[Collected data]
Content starts
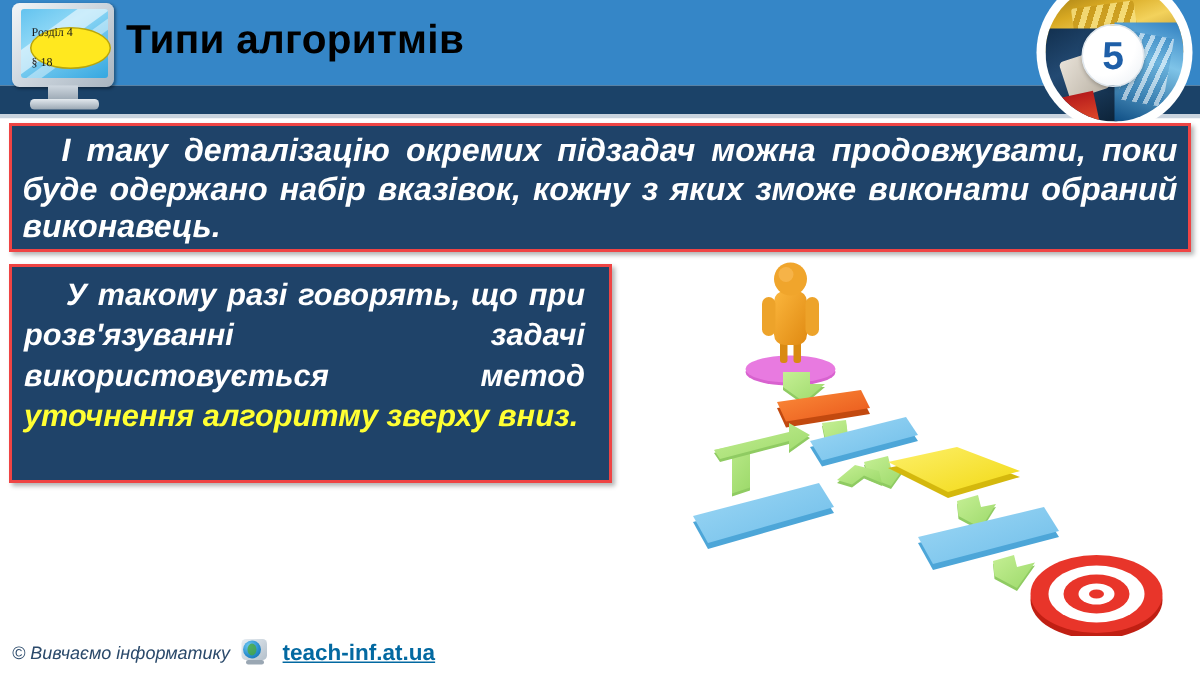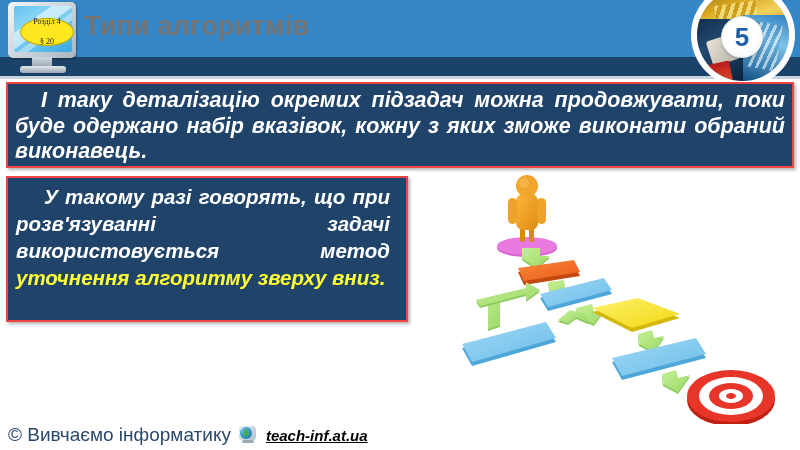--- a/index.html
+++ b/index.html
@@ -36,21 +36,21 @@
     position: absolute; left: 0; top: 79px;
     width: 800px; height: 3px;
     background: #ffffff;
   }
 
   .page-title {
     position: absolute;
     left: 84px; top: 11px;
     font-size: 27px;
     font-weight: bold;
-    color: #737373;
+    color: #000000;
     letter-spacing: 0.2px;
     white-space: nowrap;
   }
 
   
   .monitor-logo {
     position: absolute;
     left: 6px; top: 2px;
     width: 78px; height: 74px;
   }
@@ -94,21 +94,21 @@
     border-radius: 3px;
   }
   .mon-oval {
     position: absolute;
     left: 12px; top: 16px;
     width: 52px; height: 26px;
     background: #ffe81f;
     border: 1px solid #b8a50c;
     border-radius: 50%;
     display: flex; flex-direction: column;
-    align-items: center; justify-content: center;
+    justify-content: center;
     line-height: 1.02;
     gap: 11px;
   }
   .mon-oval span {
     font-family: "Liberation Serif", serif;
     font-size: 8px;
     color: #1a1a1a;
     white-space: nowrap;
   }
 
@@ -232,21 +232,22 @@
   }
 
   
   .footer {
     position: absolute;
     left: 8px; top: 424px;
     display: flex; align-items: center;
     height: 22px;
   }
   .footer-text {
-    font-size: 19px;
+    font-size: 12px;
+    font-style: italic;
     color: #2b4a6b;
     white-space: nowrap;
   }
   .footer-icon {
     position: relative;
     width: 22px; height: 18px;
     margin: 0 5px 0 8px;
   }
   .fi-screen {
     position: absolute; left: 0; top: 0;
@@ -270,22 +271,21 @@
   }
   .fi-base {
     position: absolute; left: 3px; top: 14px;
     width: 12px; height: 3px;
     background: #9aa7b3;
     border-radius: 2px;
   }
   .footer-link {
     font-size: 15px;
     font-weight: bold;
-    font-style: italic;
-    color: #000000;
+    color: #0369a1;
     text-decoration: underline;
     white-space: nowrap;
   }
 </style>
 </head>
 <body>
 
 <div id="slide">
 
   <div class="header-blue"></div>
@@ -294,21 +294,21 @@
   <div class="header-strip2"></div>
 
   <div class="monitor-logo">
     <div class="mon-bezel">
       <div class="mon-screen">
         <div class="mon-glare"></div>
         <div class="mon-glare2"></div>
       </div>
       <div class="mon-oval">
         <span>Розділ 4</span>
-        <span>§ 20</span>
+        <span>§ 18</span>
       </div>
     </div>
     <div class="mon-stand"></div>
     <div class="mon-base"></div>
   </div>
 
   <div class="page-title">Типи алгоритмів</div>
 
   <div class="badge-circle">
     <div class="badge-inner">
Content ends
(Assigned task):
From the entries, give the number of lines where the string "width" is found, and nothing else.

(Exercise response):
5